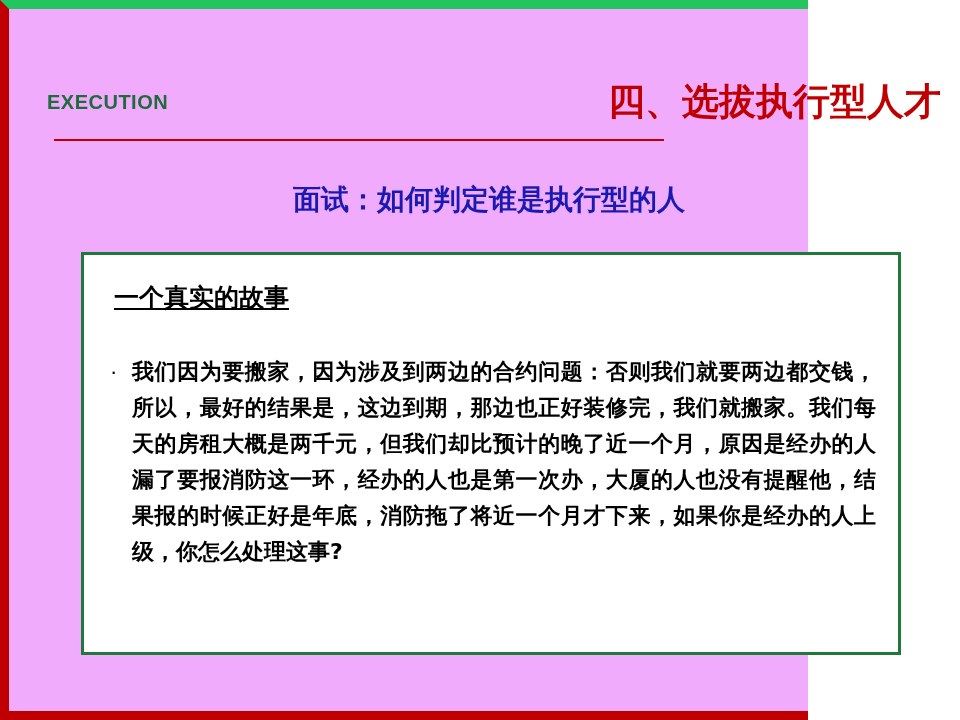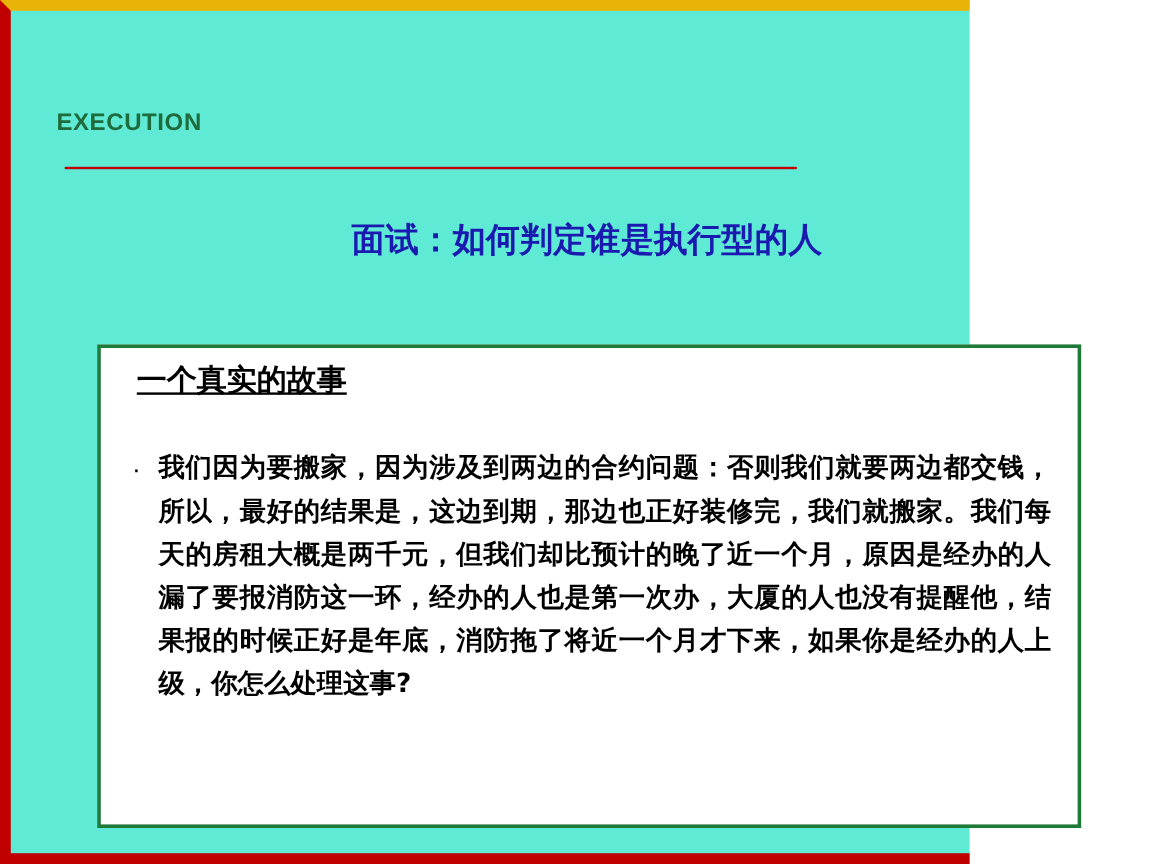--- a/index.html
+++ b/index.html
@@ -19,9 +19,9 @@
     height: 720px;
     box-sizing: border-box;
     border-left: 9px solid #c00000;
-    border-top: 9px solid #eab308;
+    border-top: 9px solid #22c55e;
     border-bottom: 9px solid #c00000;
-    background: #5eead4;
+    background: #f0abfc;
   }
   .slide-inner {
     position: absolute;

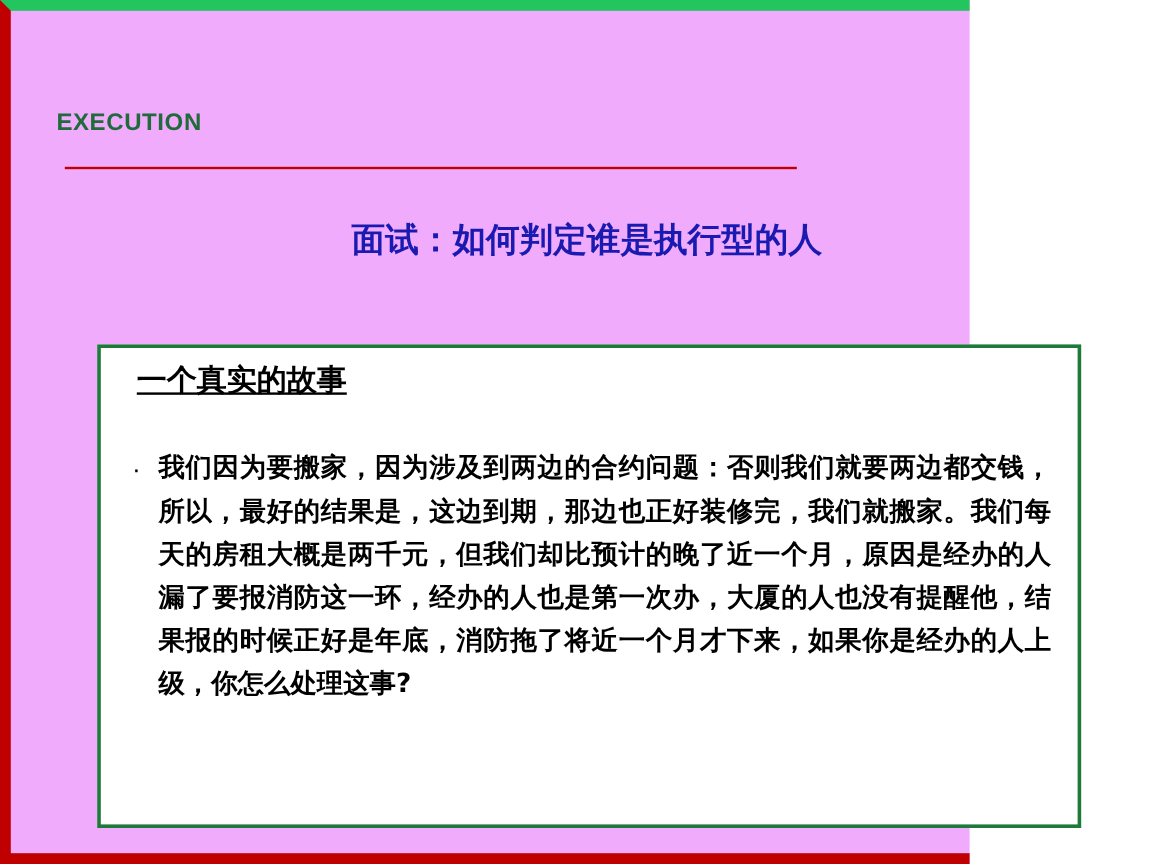--- a/index.html
+++ b/index.html
@@ -132,6 +132,7 @@
 
     <div class="header">
       <div class="eyebrow">EXECUTION</div>
+      <div class="main-title">四、选拔执行型人才</div>
       <div class="title-rule"></div>
     </div>
 

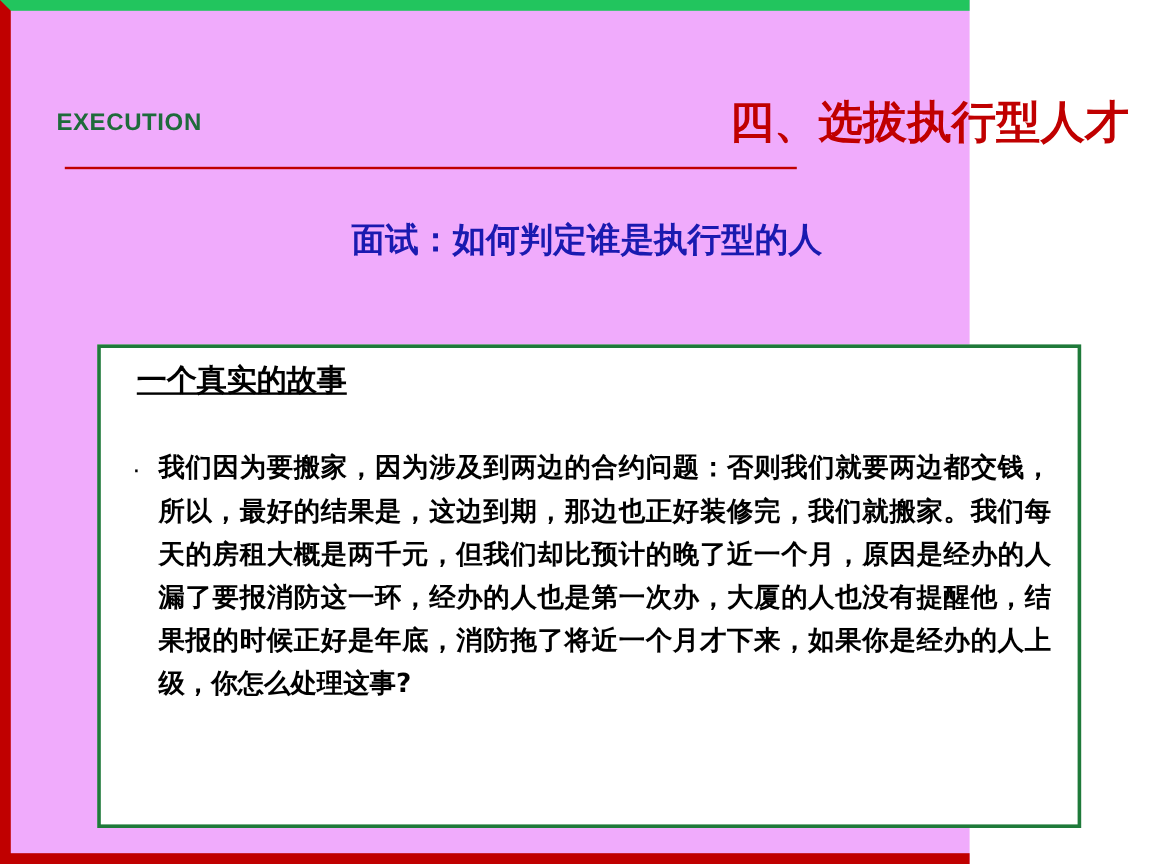--- a/index.html
+++ b/index.html
@@ -88,8 +88,7 @@
     box-sizing: border-box;
     border: 3px solid #1f7a3a;
     background: #ffffff;
-    padding: 8px 22px 10px 22px;
-    margin-top: 35px;
+    padding: 24px 22px 10px 22px;
   }
   .box-heading {
     font-size: 25px;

——

WHAT YOU WILL DO -
Except for the pictures, give the data again word for word.

ANSWER -
--- a/index.html
+++ b/index.html
@@ -19,9 +19,9 @@
     height: 720px;
     box-sizing: border-box;
     border-left: 9px solid #c00000;
-    border-top: 9px solid #eab308;
+    border-top: 9px solid #22c55e;
     border-bottom: 9px solid #c00000;
-    background: #5eead4;
+    background: #f0abfc;
   }
   .slide-inner {
     position: absolute;

--- a/index.html
+++ b/index.html
@@ -132,6 +132,7 @@
 
     <div class="header">
       <div class="eyebrow">EXECUTION</div>
+      <div class="main-title">四、选拔执行型人才</div>
       <div class="title-rule"></div>
     </div>
 

--- a/index.html
+++ b/index.html
@@ -88,8 +88,7 @@
     box-sizing: border-box;
     border: 3px solid #1f7a3a;
     background: #ffffff;
-    padding: 8px 22px 10px 22px;
-    margin-top: 35px;
+    padding: 24px 22px 10px 22px;
   }
   .box-heading {
     font-size: 25px;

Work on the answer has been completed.